L'Indonésie et surtout Bali : le « hub » des nomades numériques
L'île de Bali attire toujours autant les professionnels étrangers. Pour eux, le gouvernement a lancé le visa E33G (visa pour travailleur à distance). Le visa E33G permet de demander un permis de séjour d'un an (KITAS). Là encore, le niveau de revenu exigé pour postuler (2000 dollars par mois) est plus abordable qu'en Corée du Sud et au Japon. Si Bali entend être le hub des nomades numériques, elle aspire également à devenir un modèle en matière de tourisme responsable et de préservation de l'environnement.

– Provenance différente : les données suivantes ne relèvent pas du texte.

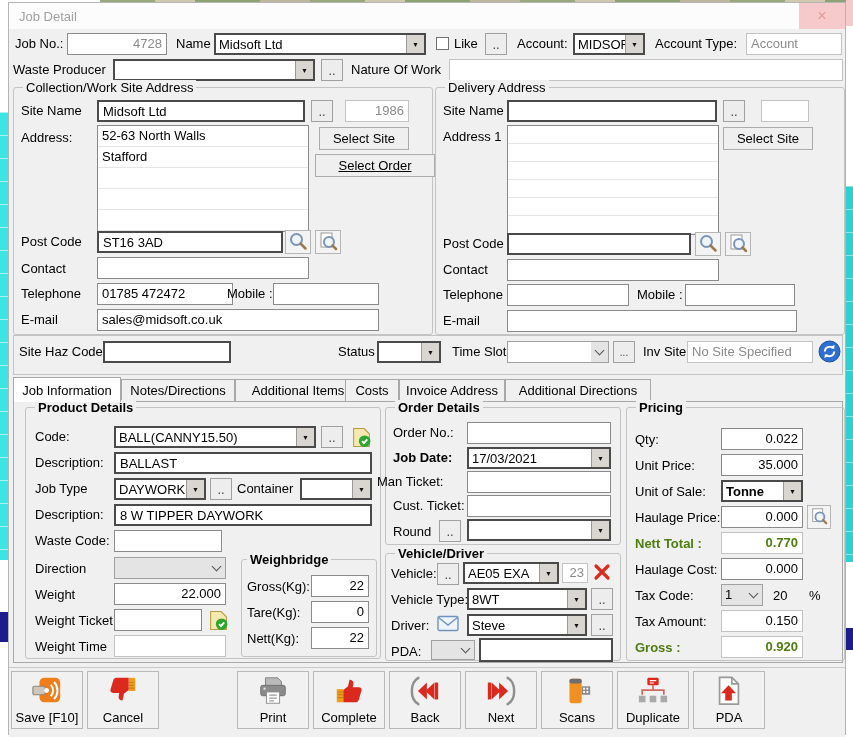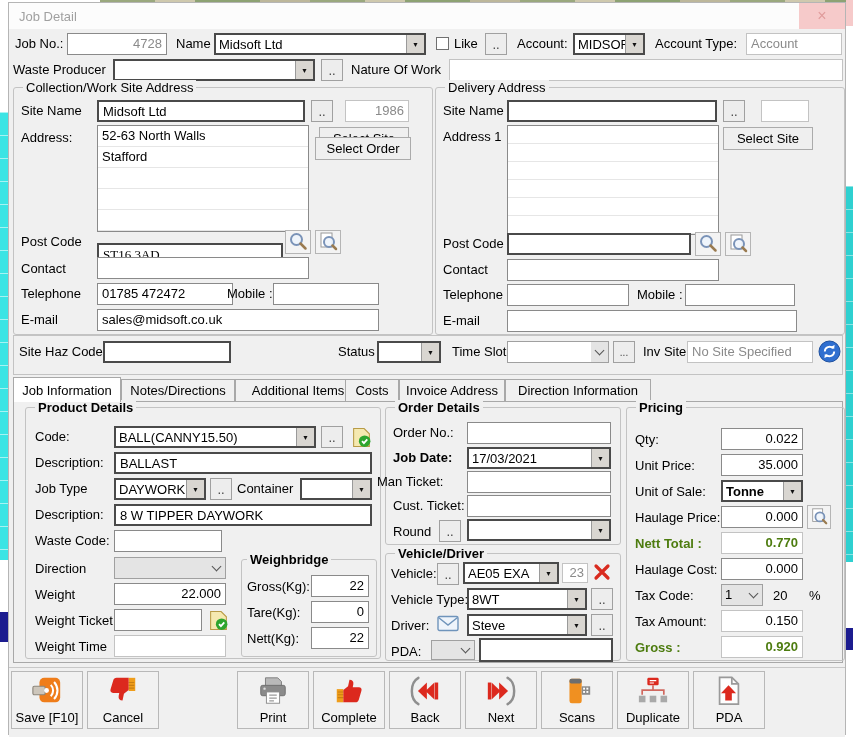--- a/index.html
+++ b/index.html
@@ -114,23 +114,23 @@
     <div class="fld ro num light" style="left:336px;top:97px;width:64px;">1986</div>
     <span class="lbl" style="left:12px;top:127px;">Address:</span>
     <div class="listbox" style="left:88px;top:122px;width:212px;height:107px;">
       <div class="lrow">52-63 North Walls</div>
       <div class="lrow">Stafford</div>
       <div class="lrow"></div>
       <div class="lrow"></div>
       <div class="lrow"></div>
     </div>
     <div class="btn push" style="left:310px;top:124px;width:90px;">Select Site</div>
-    <div class="btn push" style="left:306px;top:134px;width:96px;">Select Order</div>
+    <div class="btn push" style="left:306px;top:151px;width:120px;text-decoration:underline;">Select Order</div>
     <span class="lbl" style="left:12px;top:231px;">Post Code</span>
-    <div class="fld thick" style="left:88px;top:240px;width:186px;font-family:Liberation Serif, serif;">ST16 3AD</div>
+    <div class="fld thick" style="left:88px;top:228px;width:186px;">ST16 3AD</div>
     <div class="btn iconbtn" style="left:276px;top:227px;width:26px;height:24px;">
       <span><svg width="20" height="20" viewBox="0 0 20 20">
             <circle cx="8.5" cy="8.5" r="5.5" fill="#eef4fb" stroke="#7a93b8" stroke-width="2"></circle>
             <line x1="12.5" y1="12.5" x2="17.5" y2="17.5" stroke="#9a7b50" stroke-width="2.5" stroke-linecap="round"></line>
           </svg></span>
     </div>
     <div class="btn iconbtn" style="left:306px;top:227px;width:26px;height:24px;">
       <span><svg width="20" height="20" viewBox="0 0 20 20">
             <rect x="3" y="2" width="11" height="14" fill="#fff" stroke="#9a9a9a"></rect>
             <circle cx="11" cy="11" r="5" fill="rgba(238,244,251,.9)" stroke="#7a93b8" stroke-width="2"></circle>
@@ -212,21 +212,21 @@
           <path d="M16.6 4.9l-.5 4.1-3.3-2.3z" fill="#fff"></path>
           <path d="M6.4 18.1l.5-4.1 3.3 2.3z" fill="#fff"></path>
         </svg>
     </div>
 
     <div class="tab active" style="left:4px;width:108px;">Job Information</div>
     <div class="tab" style="left:112px;width:114px;">Notes/Directions</div>
     <div class="tab" style="left:226px;width:126px;">Additional Items</div>
     <div class="tab" style="left:336px;width:54px;">Costs</div>
     <div class="tab" style="left:390px;width:106px;">Invoice Address</div>
-    <div class="tab" style="left:496px;width:146px;">Direction Information</div>
+    <div class="tab" style="left:496px;width:146px;">Additional Directions</div>
     <div class="panel" style="left:4px;top:398px;width:830px;height:262px;border-color:#a8a8a8;"></div>
 
     <div class="group" style="left:16px;top:404px;width:354px;height:250px;"></div>
     <span class="lbl glabel b" style="left:26px;top:397px;">Product Details</span>
     <span class="lbl" style="left:26px;top:426px;">Code:</span>
     <div class="combo" style="left:105px;top:423px;width:202px;">
       <span class="cval">BALL(CANNY15.50)</span>
         <span class="carw">▼</span>
     </div>
     <div class="btn" style="left:312px;top:423px;width:22px;">..</div>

La Thaïlande se lance dans le nomadisme numérique
Reste à évaluer l'impact qu'auront ces visas sur le tourisme et les économies de la Corée du Sud et du Japon. En attendant les premiers résultats, la Thaïlande vient de se lancer à son tour dans le nomadisme numérique. Le pays d'Asie du Sud-Est rejoint l'Indonésie et la Malaisie avec son « Destination Thailand Visa (DTV) » qui permettra aux expatriés de rester jusqu'à 5 ans sur le territoire. Le détenteur de ce visa devra néanmoins quitter la Thaïlande tous les 180 jours et payer une taxe de 270 dollars à chaque retour.
Les conditions d'acquisition du visa rejoignent celles de l'Indonésie et de la Malaisie. Les postulants devront être indépendants ou travailler pour une entreprise étrangère, et être âgés d'au moins 20 ans. Le DTV s'étend aux expatriés voulant pratiquer des activités culturelles en Thaïlande (apprendre à cuisiner, pratiquer un sport, etc.). Pour l'instant, l'exécutif ne précise aucun montant minimum de revenu à avoir. On estime néanmoins que les candidats étrangers devraient prouver qu'ils détiennent au moins 500 000 bahts (environ 13 600 dollars). Les ressortissants étrangers éligibles pourront postuler en ligne. Les autres se rendront à leur ambassade ou leur consulat. La Thaïlande entend capitaliser sur sa popularité auprès des touristes pour booster son économie.